Afraid that they would come to the same realization that her first family had—that Savannah was too much trouble—and would send her back to those cold police station steps.
Getting out of town, finding herself living a very sheltered and artistic California life in which no one questioned her race, had been freeing for the first few days. Then the old fears had come back. What if people turned on her because she might not be the typical, Caucasian country music star? What if people turned on her because she could have been the one to break the musical stereotype but instead had chosen to pass, even if she hadn’t consciously thought not mentioning her past was an attempt at passing?
It had been a relief when she hadn’t won. It was as if she’d dodged a bullet. But then the Nashville record company had offered her a deal, and then, when one of the biggest country stars opened a tour slot for her, it had all spun out of control.
From the second those offers came in, she’d started to think she really could earn the love of the family that chose her, but she’d still been so uncomfortable under all of that attention. And when Philip Anderson, Genevieve’s tour manager and estranged husband, had come on to her, she’d found herself following him to Genevieve’s bus.
Why had she gone onto that bus with Philip? She didn’t even like the man.
She doubted, deep-in-her-heart doubted, that she deserved her family’s love now.
Savannah pushed away from the door, got into Mama Hazel’s sedan and pulled onto the highway.
This was one more blinking neon light indicating that she should focus on her own mental health and not start chasing a man who obviously didn’t want her. She needed to get her life in order.

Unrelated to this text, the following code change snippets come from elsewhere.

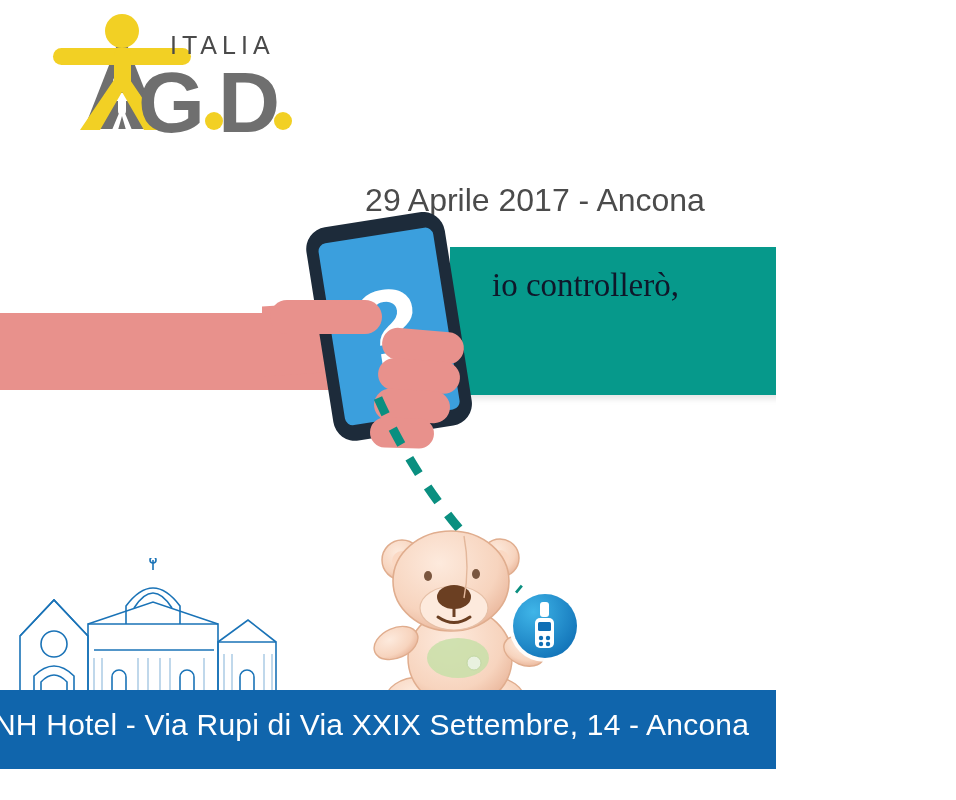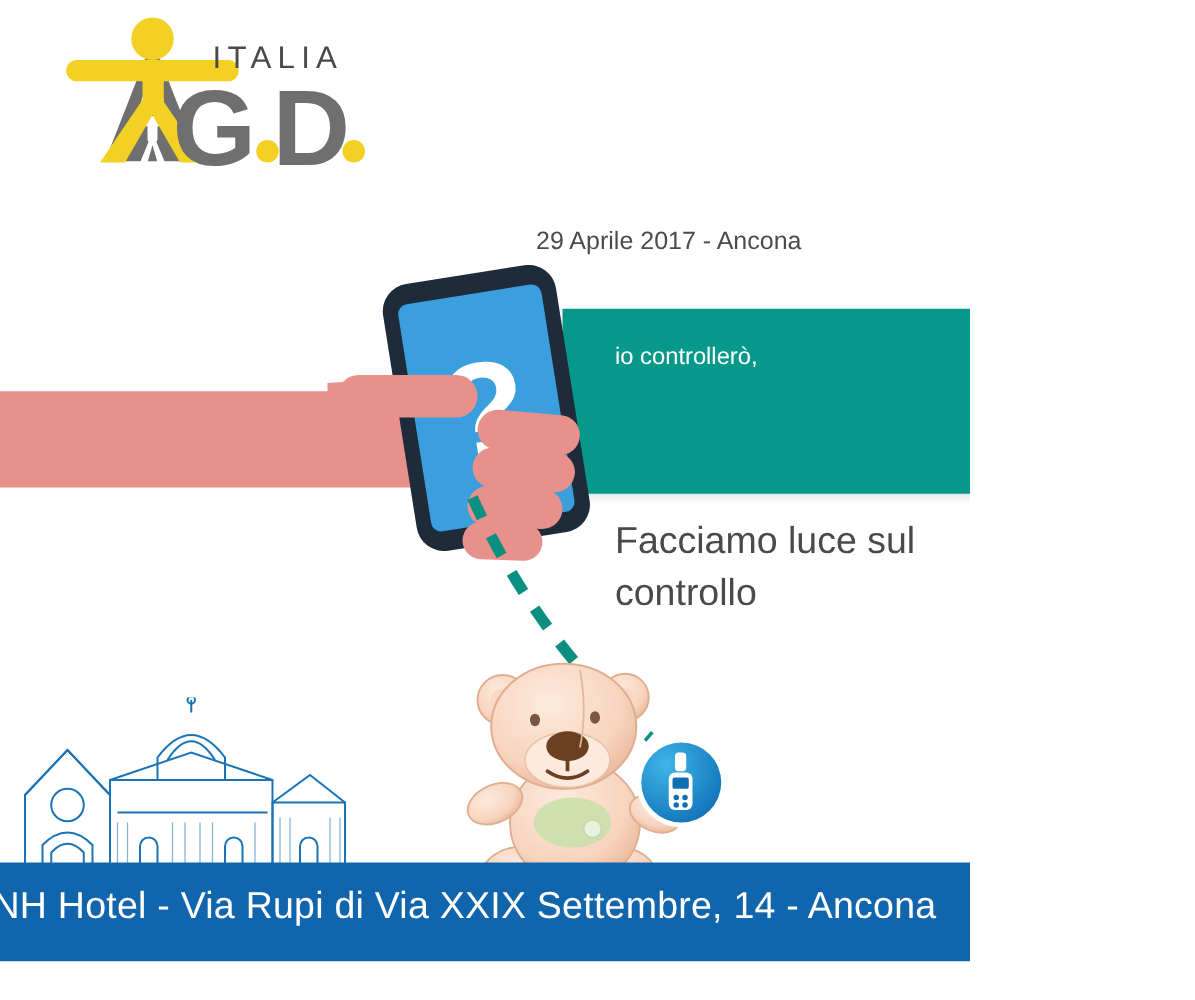"29 Aprile 2017 - Ancona" .subtitle-date { font-size: 20px -> 32px }
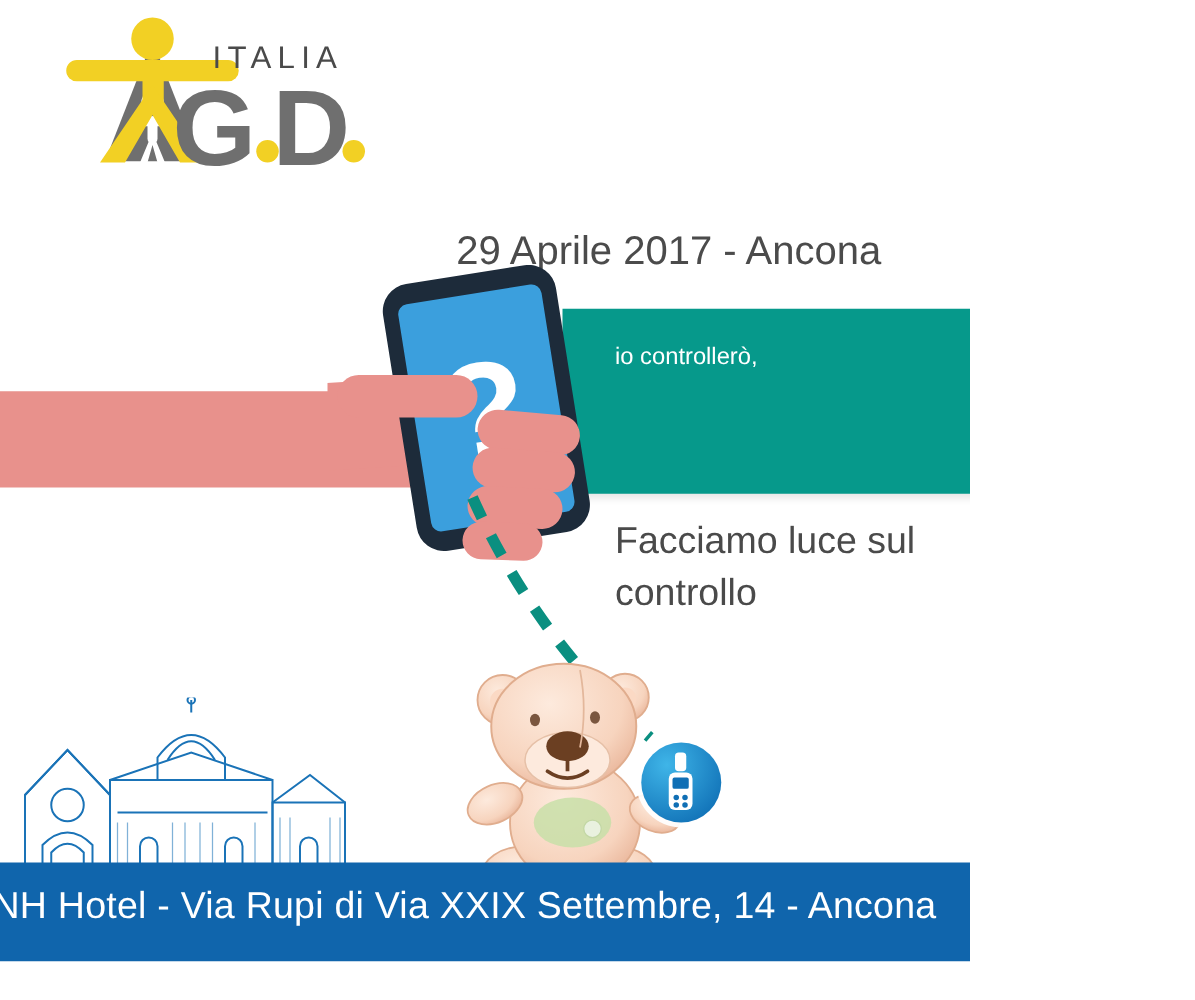"io controllerò," .green-text { color: #ffffff -> #0f172a; font-family: Liberation Sans, sans-serif -> Liberation Serif, serif; font-size: 19px -> 33px }
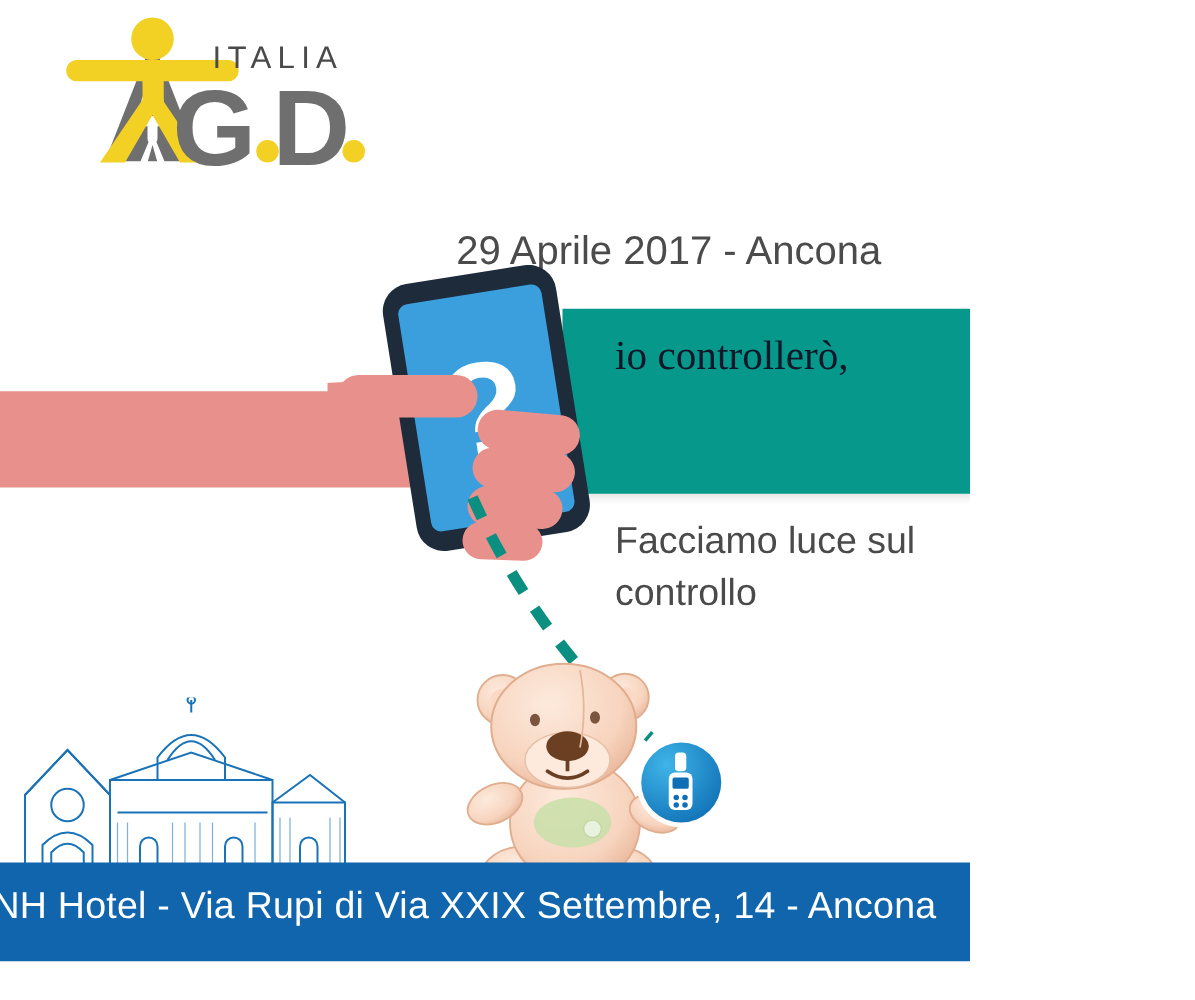"Facciamo luce sul controllo" div { html: <div>Facciamo luce sul controllo</div> -> none }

She parked the car in the carport and slowly climbed the steps to the house. The door creaked as she opened it. Savannah flicked off the porch light and climbed the stairs to her old room.
Pretty yellow curtains fluttered in the light breeze and the familiar blue of the walls soothed her. She didn’t bother with pajamas, just unzipped the party dress and climbed between the cool sheets in her undies. She pulled a pillow to her chest and closed her eyes.
She fell asleep dreaming she was still swaying in Collin’s arms.